On Tuesday, Antonetti addressed a variety of trade-related topics with reporters at Kauffman Stadium and said that adding catching help was not a main focus for the team at the moment. Antonetti expressed faith in the ability of Roberto Perez and Chris Gimenez to handle the catching duties in Gomes' absence.
"We've said from the beginning that we think Roberto has a chance to be a really good Major League catcher," Antonetti said. "Unfortunately, he had an injury earlier this year, but now he's back healthy and will get that opportunity to do that. It's not an area we're focused on right now. We believe in the guys that we have.
"Both Roberto and Chris have great familiarity with our pitchers and both have done a very good job of leading the staff when they've been asked to do so."
Cleveland's offensive production from the catching position has been last in the Majors this season. Perez, who missed two-plus months while recovering from a fractured right thumb, went 0-for-4 in Wednesday's 11-4 win over the Royals and is now 0-for-14 on the season. Gimenez has hit .202 in 36 games, while Gomes hit .165 in 71 games before sustaining a separated shoulder on Sunday.
Indians catchers have formed one of the game's top defensive groups, but they have hit a combined .168/.218/293. They have also posted a 33 weighted Runs Created Plus, indicating the group has played 67 percent below league average offensively.
A Brewers source said they have been fielding significant interest in Lucroy and a slew of other players, including reliever Will Smith, another player of interest to the Indians, along with fellow pitchers Jeremy Jeffress and Junior Guerra.
Beyond Smith, the Indians have also had talks with the Yankees about lefty setup man Andrew Miller and closer Aroldis Chapman. Cleveland prefers players who are under control for more than one year, though it is not ruling out adding a rental (Chapman, for example) before the Aug. 1 non-waiver Trade Deadline.

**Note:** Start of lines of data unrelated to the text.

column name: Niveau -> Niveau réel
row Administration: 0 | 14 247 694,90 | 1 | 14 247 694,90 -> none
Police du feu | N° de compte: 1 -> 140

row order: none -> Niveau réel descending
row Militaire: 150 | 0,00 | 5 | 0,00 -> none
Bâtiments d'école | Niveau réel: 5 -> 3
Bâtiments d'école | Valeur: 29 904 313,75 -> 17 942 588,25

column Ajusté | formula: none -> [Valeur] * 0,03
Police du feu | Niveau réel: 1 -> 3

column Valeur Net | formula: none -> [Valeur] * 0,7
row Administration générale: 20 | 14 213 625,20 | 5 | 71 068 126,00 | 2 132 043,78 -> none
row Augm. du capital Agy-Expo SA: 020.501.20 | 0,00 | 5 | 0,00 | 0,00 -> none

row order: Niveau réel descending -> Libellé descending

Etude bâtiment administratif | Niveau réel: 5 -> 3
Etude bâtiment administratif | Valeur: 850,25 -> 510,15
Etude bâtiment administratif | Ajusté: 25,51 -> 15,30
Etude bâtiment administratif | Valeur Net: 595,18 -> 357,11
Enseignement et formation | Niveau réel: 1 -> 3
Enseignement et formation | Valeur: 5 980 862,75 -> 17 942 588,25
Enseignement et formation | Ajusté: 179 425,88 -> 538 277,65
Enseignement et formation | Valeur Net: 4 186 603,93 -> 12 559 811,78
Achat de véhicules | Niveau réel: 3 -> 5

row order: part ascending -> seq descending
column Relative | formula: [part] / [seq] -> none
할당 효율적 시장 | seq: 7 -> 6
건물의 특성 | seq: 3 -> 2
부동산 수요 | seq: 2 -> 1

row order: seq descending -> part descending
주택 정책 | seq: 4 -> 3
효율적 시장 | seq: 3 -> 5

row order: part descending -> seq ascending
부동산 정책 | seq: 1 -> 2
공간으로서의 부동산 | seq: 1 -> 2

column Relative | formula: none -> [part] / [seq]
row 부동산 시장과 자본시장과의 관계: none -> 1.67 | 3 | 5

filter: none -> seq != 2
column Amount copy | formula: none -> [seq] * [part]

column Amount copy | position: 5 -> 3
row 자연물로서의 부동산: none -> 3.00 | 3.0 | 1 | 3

Lucroy entered Wednesday slashing .305/.362/.494 with 12 home runs, 16 doubles and 45 RBIs, and was baseball's third-most productive catcher by weighted runs created plus (123). He was an All-Star this season for the second time in his career.
Finances are not a significant factor; Lucroy's club-friendly contract pays $4 million this year and includes a $5.25 million club option for next season that is a lock to be exercised. Antonetti noted on Tuesday that the Indians are able to take on salary in trades this year. It is worth noting, however, that Gomes is under contract for $4.5 million in 2017 and signed through '19 with team options for '20 and '21.
Lucroy does have limited no-trade rights, though Arnold, who along with GM David Stearns is in his first season leading the Brewers' baseball operations, declined to confirm whether the Indians were one of the eight teams on Lucroy's no-trade list. Even if they are, that would likely be a clearable hurdle; Lucroy has said he would love to play for a contender.